Monument for Belgian refugees
On Saturday, April 1 2017 a memorial was inaugurated for the 6000 Belgian refugees during World War I in East Twickenham (the Belgian village on the Thames) stayed in London. Martine Vermandere took part in this ceremony as part of our international project Getting Started on the channel "
The budget for the memorial through crowdfunding was put together by a local historical circle around the commemoration of World War I, East Twickenham Centennial Group.
After the start of World War I, on August 4 1914, fled a fifth of the Belgian population. 1915 final had England circa 250.000 refugees, of whom 95% Belgians. A year before the French industrialist Charles Pelabon was, who owned a factory in Ruisbroek before the war, already started construction of a munitions factory on the banks of the Thames in East Twickenham. The Pelabonfabriek delivered to the Belgian Army. She suggested a small 2000 Belgians employed and formed the heart of a community of 6000 Belgians west of London. Among the 2000 employed Belgians Pelabonfabriek were women 700 or 1 to 3.

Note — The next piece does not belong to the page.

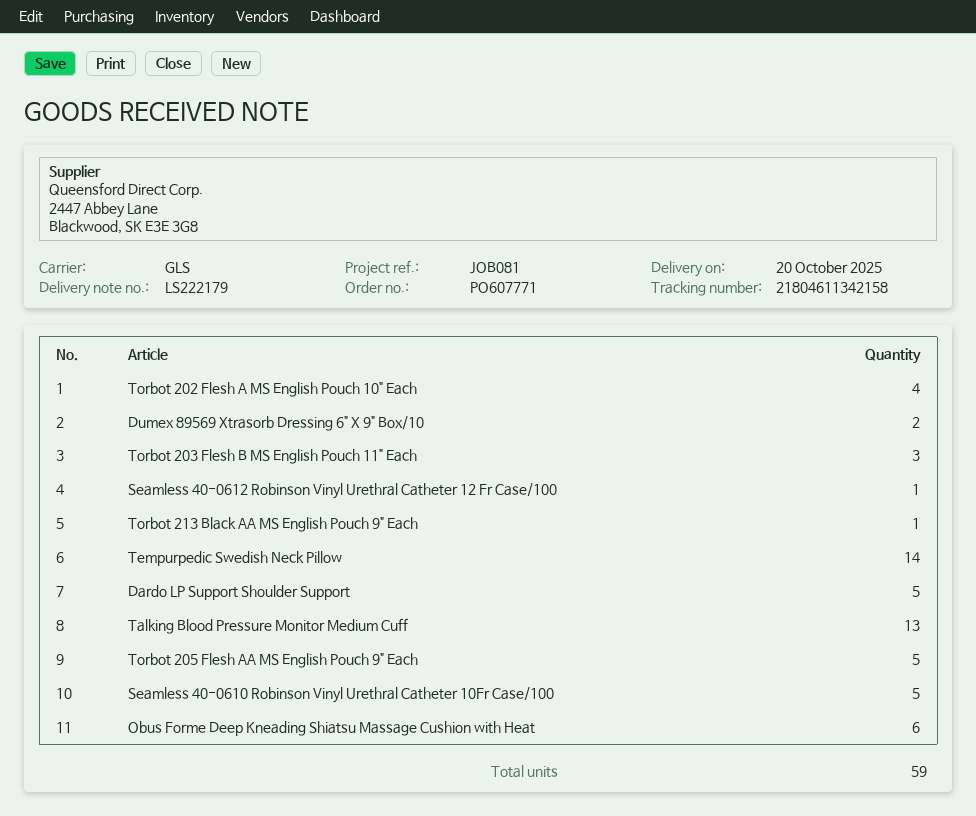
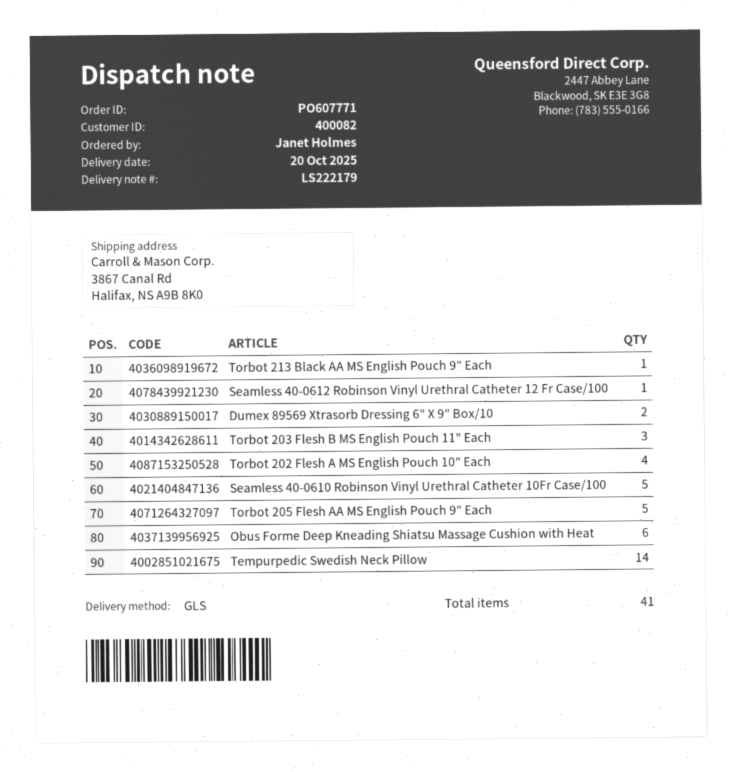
Dardo LP Support Shoulder Support: 5 -> none
Talking Blood Pressure Monitor Medium Cuff: 13 -> none
total quantity: 59 -> 41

The monument was designed by the Bruges stonemason Christopher Boudensand carries a haunting inscription in English, Dutch and French, written by a girl Orleans Junior School, where during World War I also Belgian school children walked.
"The dream of memories glides across the water like a boat on the river."
You can find the memorial in the Warren Gardens, Clevedon Road, TW1 2HZ.